Moins on s’intéresse aux conditions sociales, économiques et culturelles de déploiement des usages et plus on a tendance à oublier que les problèmes posés par l’usage des objets techniques sont d’abord des problèmes sociaux. À cet égard, la différenciation des usages des outils numériques selon les âges ne peut être qu’une réponse réductrice. Cela conduit également à considérer que les solutions à apporter à ces problèmes doivent être d’ordre technique (« Partir d’une doctrine pour proposer des outils ») et/ou ressembler à un « mode d’emploi » applicable par toutes et tous de la même manière.
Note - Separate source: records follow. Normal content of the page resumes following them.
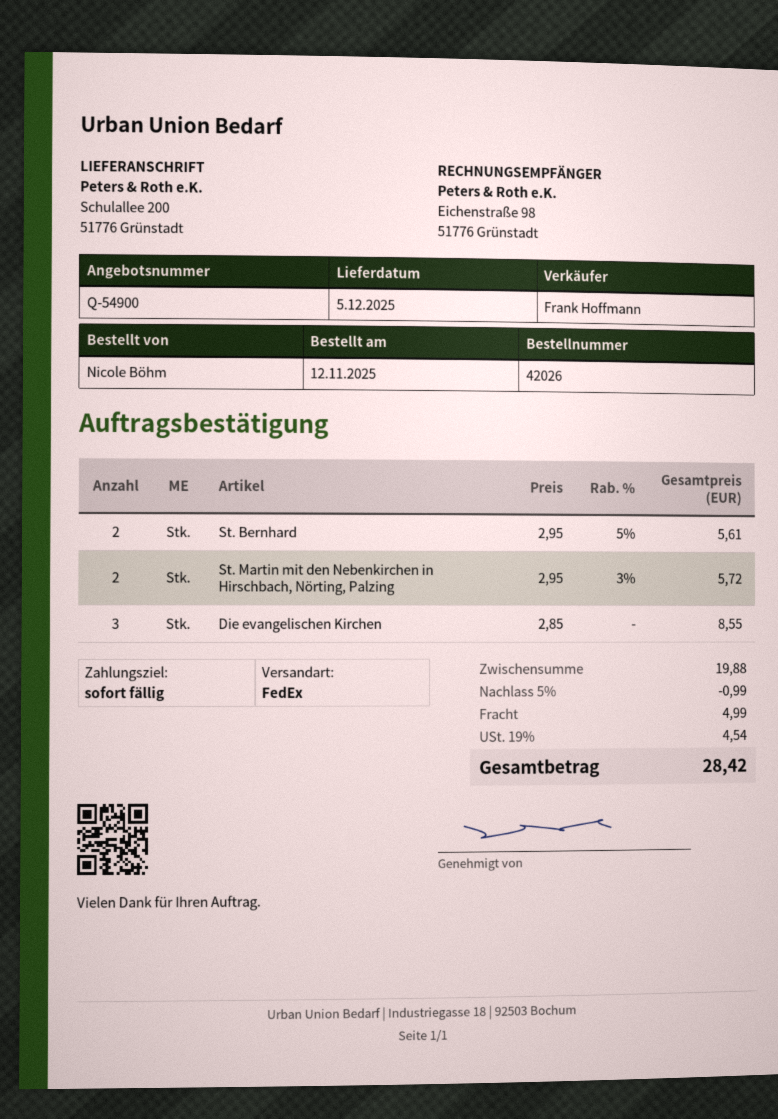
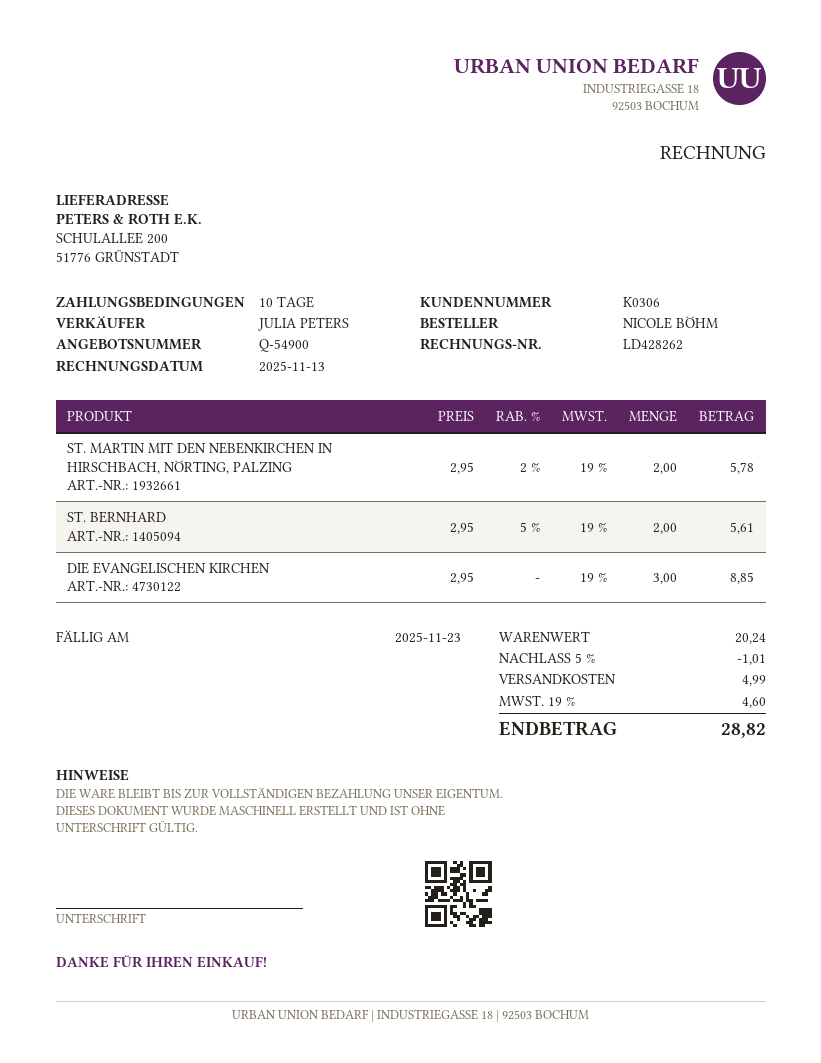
payment terms: on receipt -> 10 days
sales rep: Frank Hoffmann -> JULIA PETERS
St. Martin mit den Nebenkirchen in Hirschbach, Nörting, Palzing: 2 x 2.95 - 3% = 5.72 -> 2 x 2.95 - 2% = 5.78
Die evangelischen Kirchen: 3 x 2.85 = 8.55 -> 3 x 2.95 = 8.85
subtotal: 19.88 -> 20.24
discount: 5% = 0.99 -> 5% = 1.01
tax: 19% = 4.54 -> 19% = 4.60
total: 28.42 -> 28.82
Ce penchant simplificateur et techno-solutionniste ne sera-t-il pas, par ailleurs, renforcé par la présence, dans cette commission, d’experts proches du secteur des EdTech (filière des entreprises et startups spécialisées dans les innovations technologiques liées à l’éducation) ? Quand Marie-Caroline Missir, experte désignée en tant que directrice générale du réseau de formation des enseignants Canopé – elle était auparavant directrice du développement de digiSchool Group – déclare qu’il manque un « accélérateur pédagogique permettant aux entreprises de tester leurs solutions », on se demande qui est au service de qui ? Cultiver la mise en mouvement et faire vivre la logique du « en même temps », en ce domaine comme en d’autres : voilà peut-être ce à quoi servira en premier lieu cette commission d’experts.